* [Material provided]:
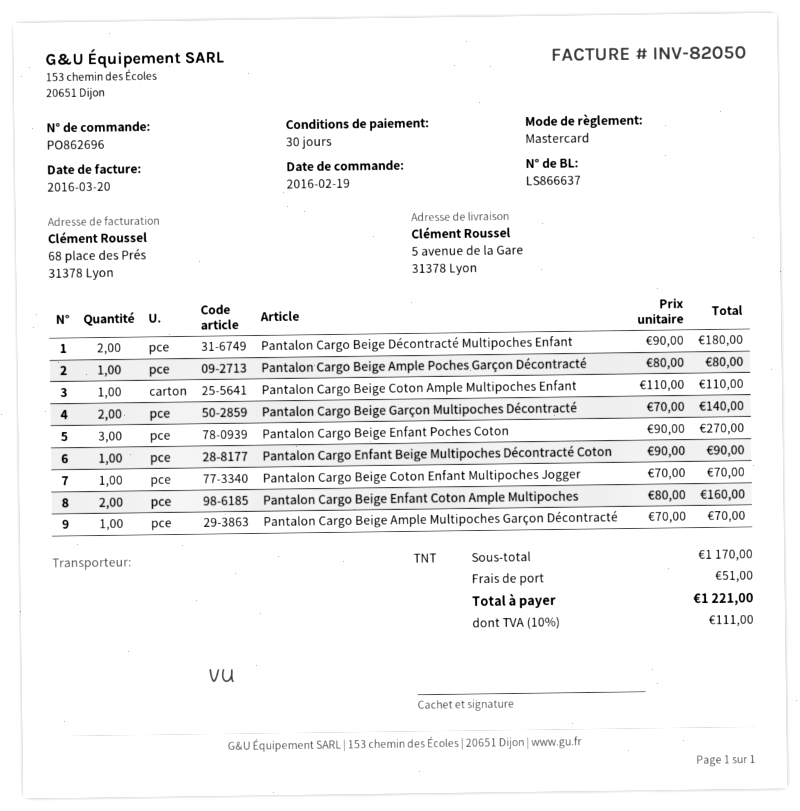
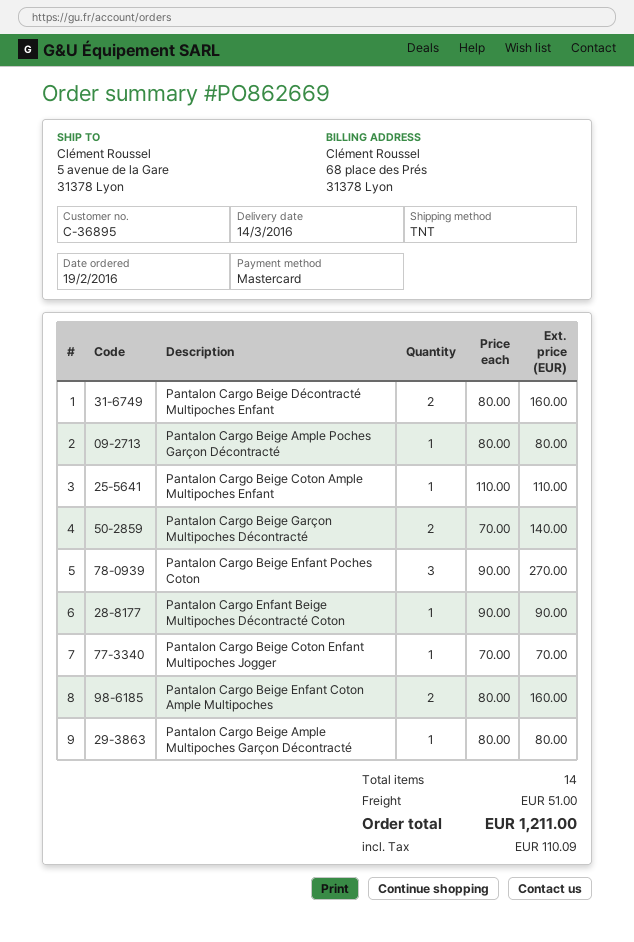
order number: PO862696 -> PO862669
Pantalon Cargo Beige Décontracté Multipoches Enfant: 2 x 90.00 = 180.00 -> 2 x 80.00 = 160.00
Pantalon Cargo Beige Ample Multipoches Garçon Décontracté: 1 x 70.00 = 70.00 -> 1 x 80.00 = 80.00
tax: 111.00 -> 110.09
total: 1221.00 -> 1211.00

* [Directions]: Each line of the data that includes "Cargo" should be copied.

* [Exercise response]:
Pantalon Cargo Beige Décontracté Multipoches Enfant: 2 x 90.00 = 180.00 -> 2 x 80.00 = 160.00
Pantalon Cargo Beige Ample Multipoches Garçon Décontracté: 1 x 70.00 = 70.00 -> 1 x 80.00 = 80.00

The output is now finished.